Informace o projektu
Úloha Trop-2/Desmogleinu-2 a extracelulární matrix v regulaci invazivního chování nádorových buněk

Cancer, one of the most common diseases worldwide, is shaped by subtle differences in its malignant behaviour. These differences ultimately govern the severity of the disease and influence the ability of tumor cells to invade and establish metastases in distant organs. In tumors arising from epithelial tissues, this is often driven by epithelial-mesenchymal transition (EMT), a process that induces a phenotypic shift toward a more mesenchymal state. Notably, a frequent loss of specific intercellular adhesion molecules is observed, with the transmembrane glycoproteins Trop-2 and desmoglein-2 (DSG2) emerging as potential interacting partners whose deregulation may contribute to malignancy by weakening epithelial integrity. Nonetheless, to progress further, tumor cells must overcome the physical barrier of the basement membrane, composed of extracellular matrix (ECM) components, such as collagen IV and fibronectin. This is achieved through the expression of matrix-degrading enzymes, with matrix metalloproteinase 14 (MMP-14) playing a central role.

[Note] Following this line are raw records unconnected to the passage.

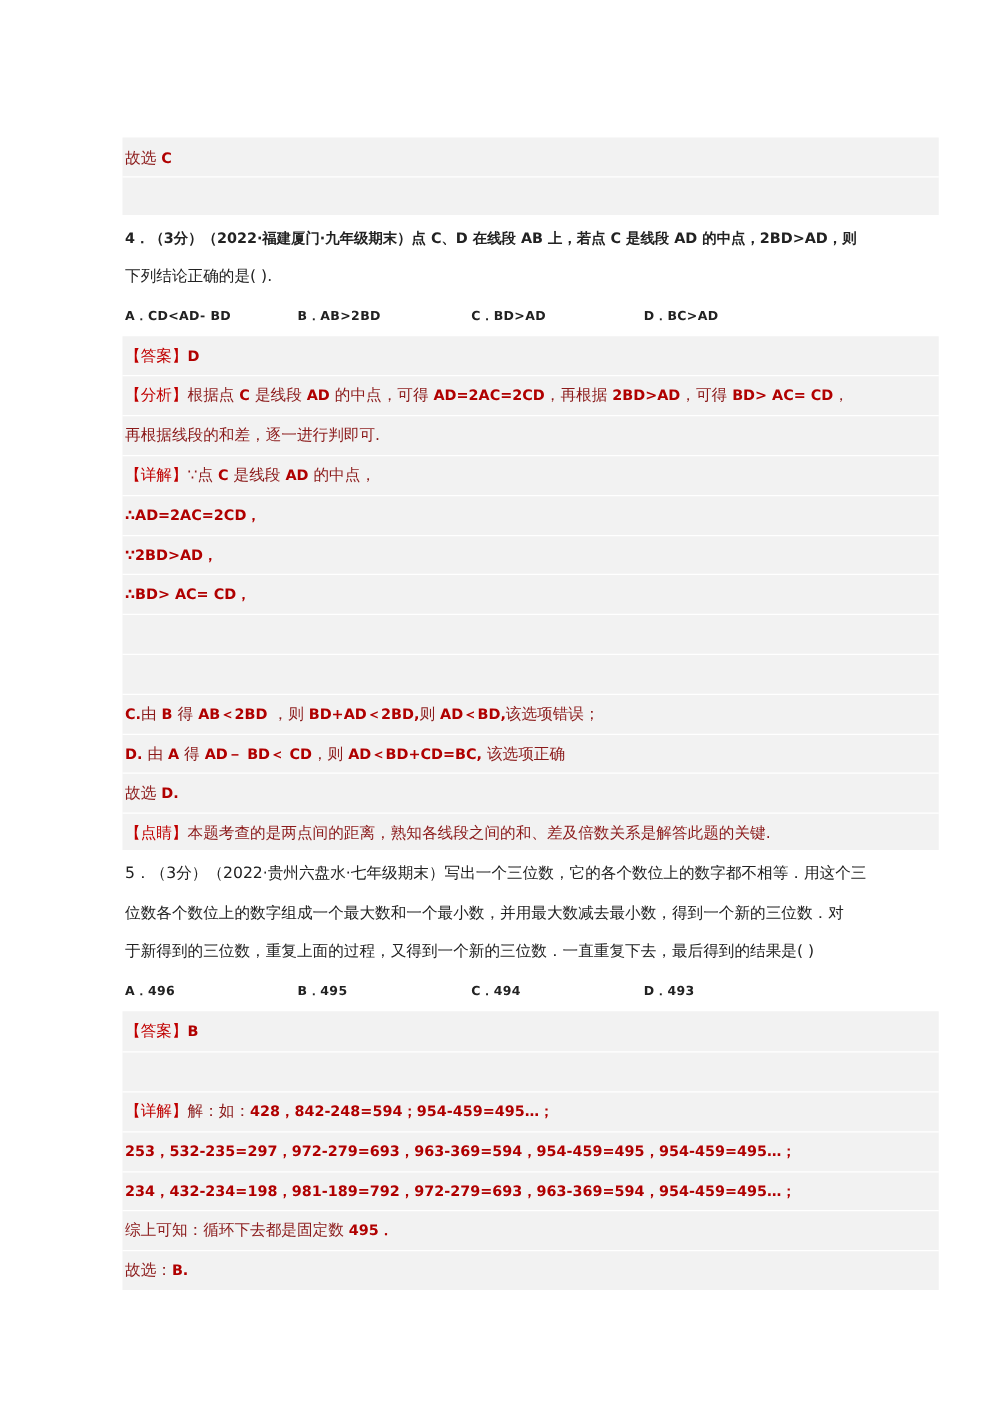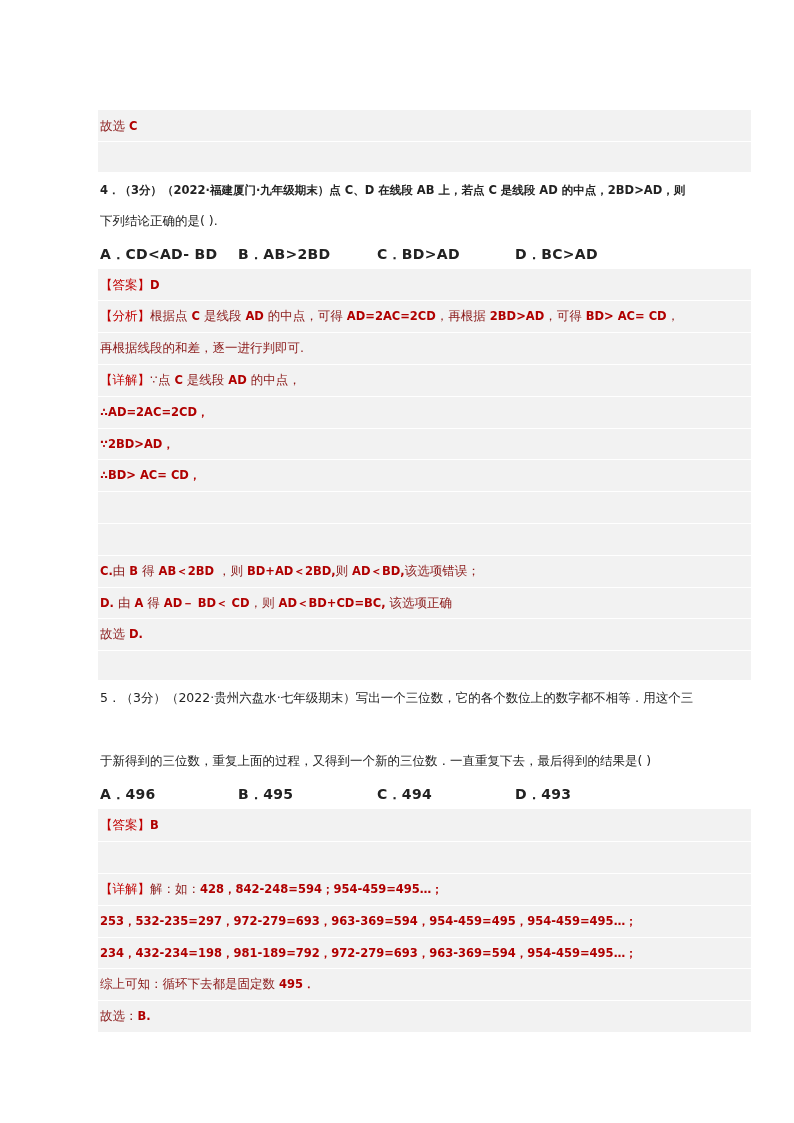"A．CD<AD- BD" .opt { font-size: 14px -> 10px }
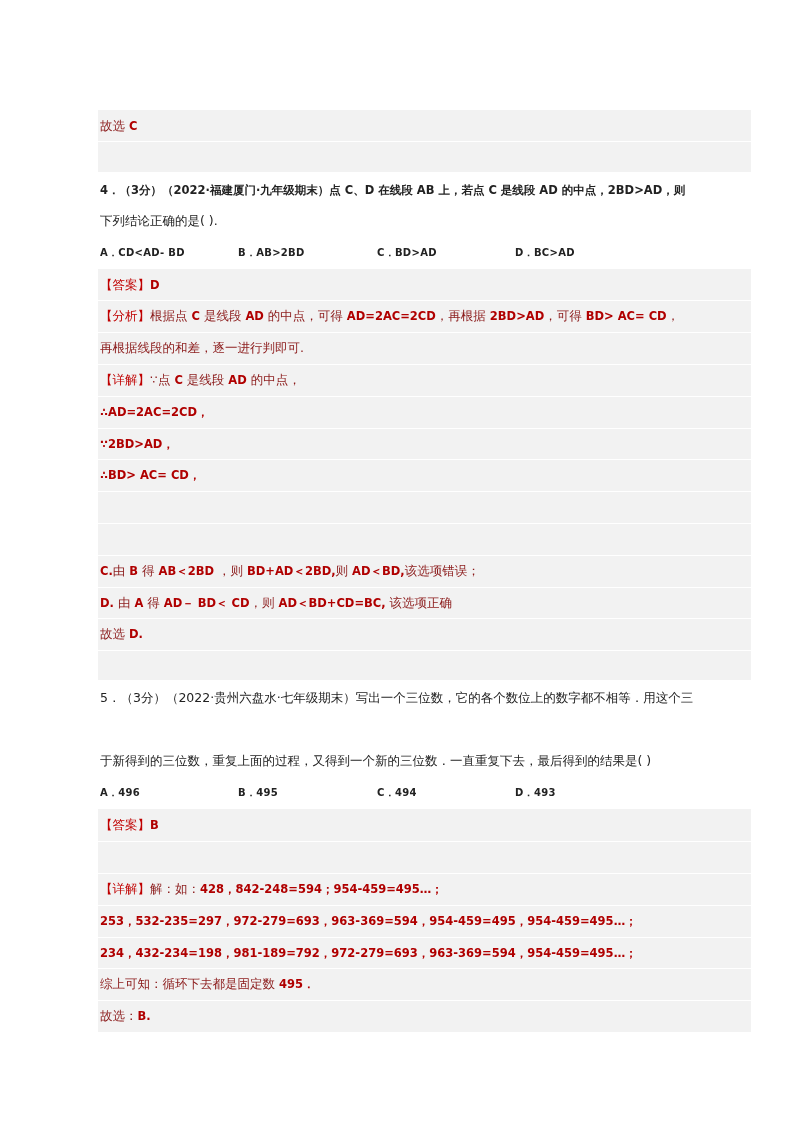"【点睛】本题考查的是两点间的距离，熟知各线段之间的和、差及倍数关系是解答此题的关" div.line { html: none -> <div> <span>【点睛】</span><span>本题考查的是两点间的距离，熟知各线段之间的和、差及倍数关系是解答此题的关键.</span> </div> }
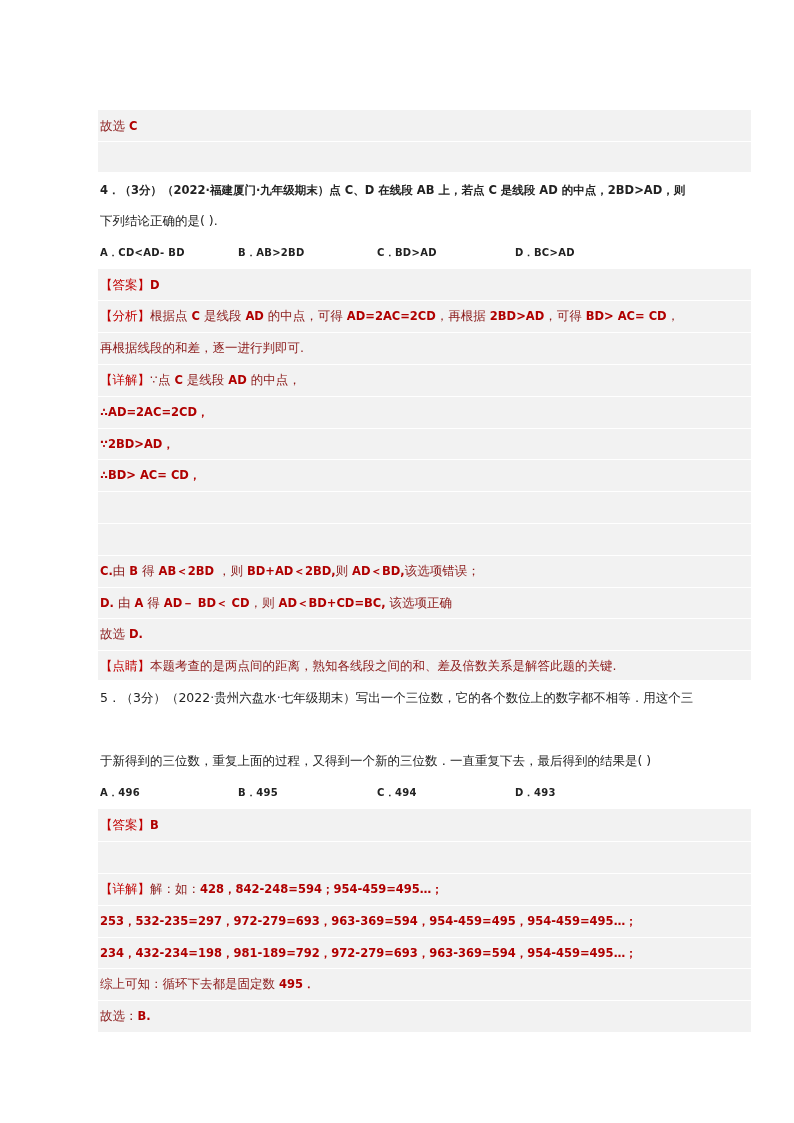"位数各个数位上的数字组成一个最大数和一个最小数，并用最大数减去最小数，得到一个新" div.line { html: none -> <div>位数各个数位上的数字组成一个最大数和一个最小数，并用最大数减去最小数，得到一个新的三位数．对</div> }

This work aims to elucidate how the Trop-2/DSG2 axis and the ECM regulate MMP-14-mediated matrix degradation and tumor cell invasiveness. The findings will provide new insight into the role of Trop-2, which is widely regarded as pro-metastatic and serves as the therapeutic target of the antibody-drug conjugate sacituzumab govitecan, although its full therapeutic potential remains to be defined. In our previous studies, we demonstrated that EMT negatively affects Trop-2 expression in multiple breast cancer models. Intriguingly, we also showed that Trop-2 loss leads to dysregulation of DSG2, a key desmosomal component identified as a Trop-2 interaction partner in our interactome analyses. Moreover, depletion of either Trop-2 or DSG2 was associated with increased MMP-14 expression and enhanced lung colonization by T-47D and 4T1 breast cancer cells in mouse models. However, the mechanistic understanding linking the loss of Trop-2/DSG2 to increased MMP-14 expression and invasiveness is currently lacking. This work will extend our previous findings to additional breast cancer models and provide a detailed characterization of their invasive potential in a controlled in vitro setting.